Mi primera impresión al recorrer tan solo las calles que dan acceso a las bóvedas fue que la Feria estaba dedicada a Lionel Messi, a Cristiano Ronaldo y a sus equipos respectivos. Mientras que unas pocas banderolas presentaban rostros de algunos escritores, los ídolos del fútbol aparecían en numerosas puertas, coronando los puestos de venta, en las manos de decenas de adolescentes y niños. Gozaban de mayor popularidad, sin dudas, que sus compañeros de láminas Mickey Mouse, Spiderman, la Sirenita, entre otros iconos de la industria del entretenimiento para niños. Es como encontrar calabazas en una ferretería. La del Libro no puede ser la Feria de Lo Impreso.

Y si vamos a colocarnos en esa dirección, allí no vi imágenes de Elpidio Valdés, ni de Mireya Luis, Omara Durant, Manrique Larduet, Orestes Kindelán o Alfredo Despaigne.

Sin embargo, pienso que la mayor contradicción que ha enfrentado la Feria sucede entre su contenido, el espacio en que se realiza y la enorme popularidad de que parece gozar. Y tengo la impresión de que, desde hace varios años, el Instituto del Libro trata de resolverla. El programa literario de la Feria, y muchas presentaciones y conferencias, tienen como sede otras instituciones culturales (la UNEAC, la Casa de las Américas, la Casa del ALBA). Pero la dispersión ha terminado por imponerse y la Feria ha ido dejando de ser un lugar de encuentro entre lectores y escritores, y de estímulo verdadero, profundo, para la lectura y el conocimiento. A la vez, donde quiera que sea su sede, habría que sostener el sentido principal de la palabra feria: que sea una fiesta, porque es imprescindible deshacer los prejuicios que asocian los libros, el pensamiento, el saber, con la solemnidad (opuesta al entretenimiento que procede de los audiovisuales). La literatura también es risa, diversión, juego, cualidades que tendrían que estar sistemáticamente en la promoción de la literatura y los escritores, por lo general escasa y desabrida.

La afluencia de público a La Cabaña demuestra que la población de La Habana necesita espacios que visitar en familia, donde pasar el día, comer a precios módicos, encontrar algún que otro entretenimiento adicional. Y hay que celebrar la organización de cuanto se ofrecía en la periferia. Pero no creo que las cifras de visitantes indiquen un súbito interés masivo por la lectura.

En su dimensión y sus características actuales, la Feria Internacional del Libro de La Habana pudiera recogerse en ámbitos más modestos, más concentrados, y en los que pudiera cumplir mejor sus funciones.

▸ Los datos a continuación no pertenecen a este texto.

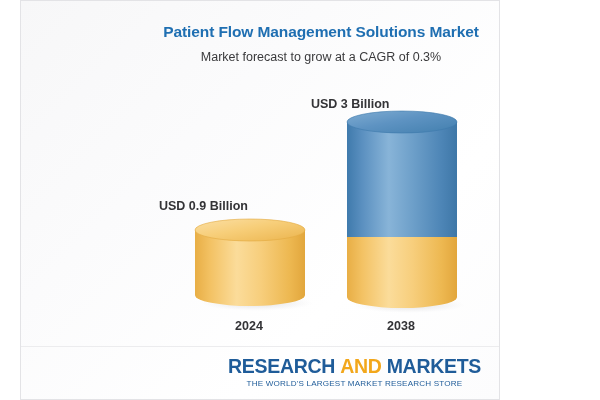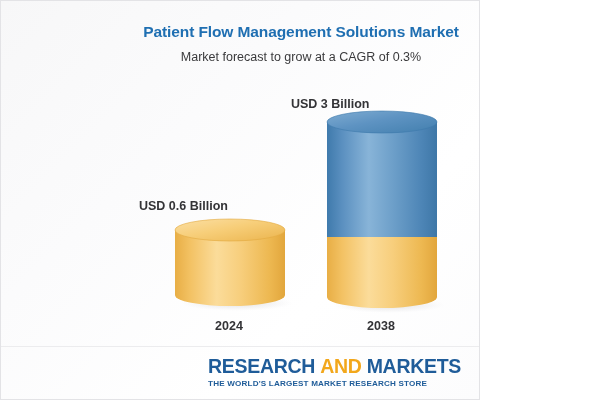"Patient Flow Management Solutions Market" #infographic { margin-left: none -> 20px }
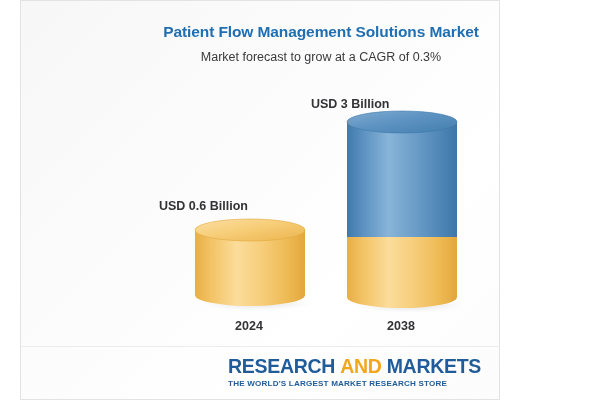"USD 0.6 Billion" div.value-label { text: 0.6 -> 0.9 }
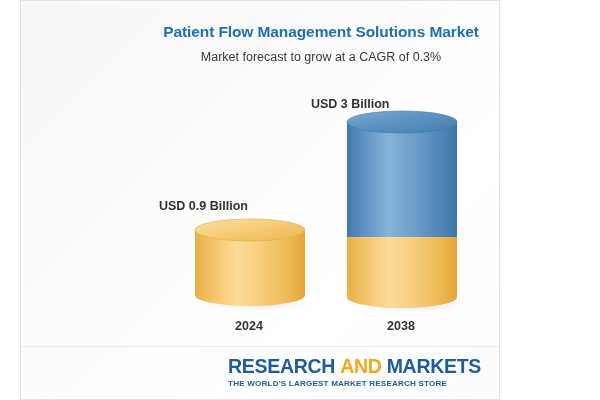"RESEARCH AND MARKETS" .logo { text-align: left -> center }
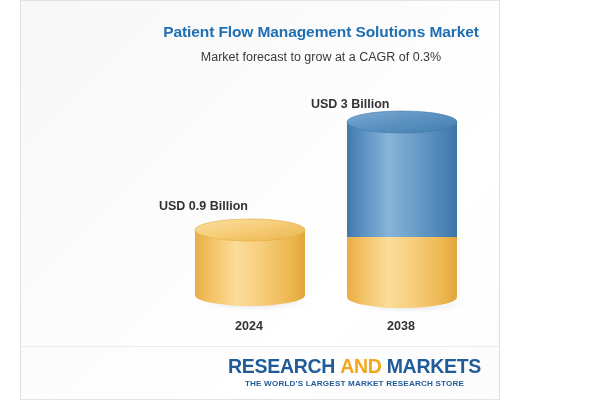"THE WORLD'S LARGEST MARKET RESEARCH" .logo-tag { font-weight: bold -> normal }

Lo crucial, pienso, es defender por encima de todo el propósito primero de una feria del libro en Cuba. En el mismo espacio de La Cabaña, el ministro de Cultura, Abel Prieto, dijo a un periodista que “La mercadotecnia desmedida puede convertir en una caricatura aquel sueño fundacional de Fidel”, y recordó sendas frases de Fidel y de Martí: “No le decimos al pueblo cree, le decimos lee”, y “Leer es crecer”, respectivamente (boletín Por Cuba, año 15, número 14).

Yo, para estar de acuerdo con Abel, termino con una sentencia del gran narrador mexicano Juan José Arreola: “Si no lees, no sabes escribir. Si no sabes escribir no sabes pensar”. Si algo necesitamos hoy es saber pensar, y con cabeza propia.